== Input material ==

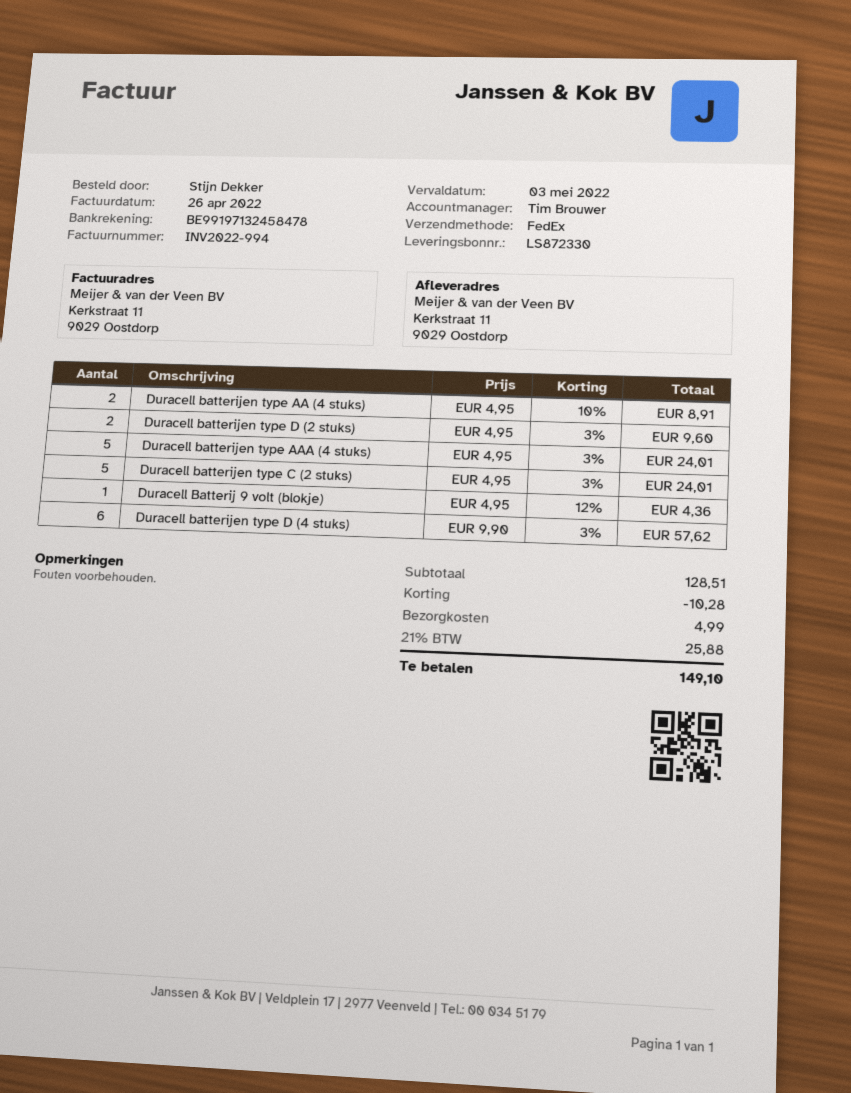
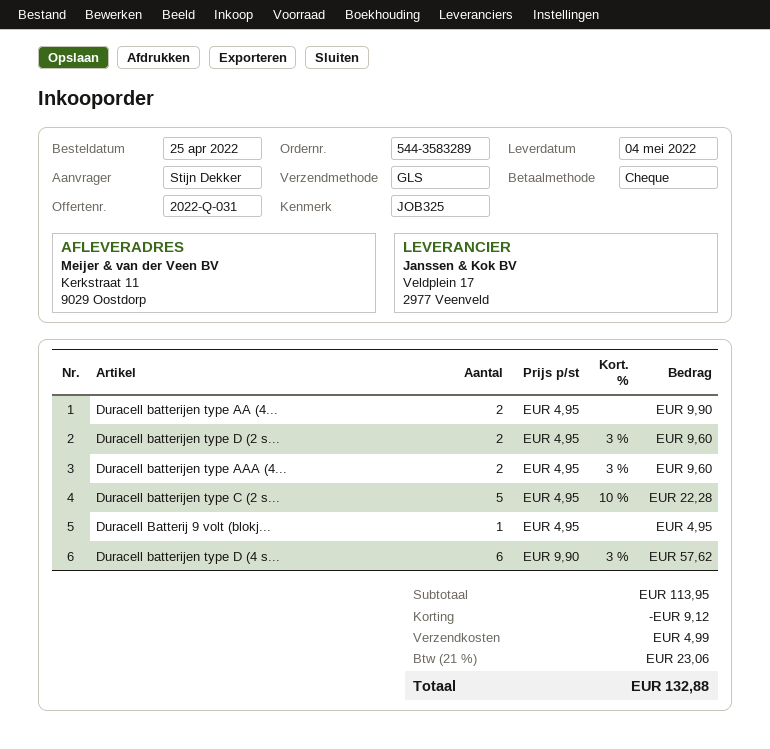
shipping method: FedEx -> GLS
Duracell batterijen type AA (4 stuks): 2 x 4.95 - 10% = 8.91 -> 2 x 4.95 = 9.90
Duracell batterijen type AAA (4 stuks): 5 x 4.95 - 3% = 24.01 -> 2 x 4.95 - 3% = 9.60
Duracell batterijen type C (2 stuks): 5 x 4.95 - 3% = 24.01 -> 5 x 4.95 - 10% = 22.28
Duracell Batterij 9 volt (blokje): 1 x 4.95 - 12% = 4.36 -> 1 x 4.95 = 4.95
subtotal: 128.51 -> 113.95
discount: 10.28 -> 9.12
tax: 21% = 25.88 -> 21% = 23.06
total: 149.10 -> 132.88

===

Each entry should appear again exactly as written, pictures excluded.

shipping method: FedEx -> GLS
Duracell batterijen type AA (4 stuks): 2 x 4.95 - 10% = 8.91 -> 2 x 4.95 = 9.90
Duracell batterijen type AAA (4 stuks): 5 x 4.95 - 3% = 24.01 -> 2 x 4.95 - 3% = 9.60
Duracell batterijen type C (2 stuks): 5 x 4.95 - 3% = 24.01 -> 5 x 4.95 - 10% = 22.28
Duracell Batterij 9 volt (blokje): 1 x 4.95 - 12% = 4.36 -> 1 x 4.95 = 4.95
subtotal: 128.51 -> 113.95
discount: 10.28 -> 9.12
tax: 21% = 25.88 -> 21% = 23.06
total: 149.10 -> 132.88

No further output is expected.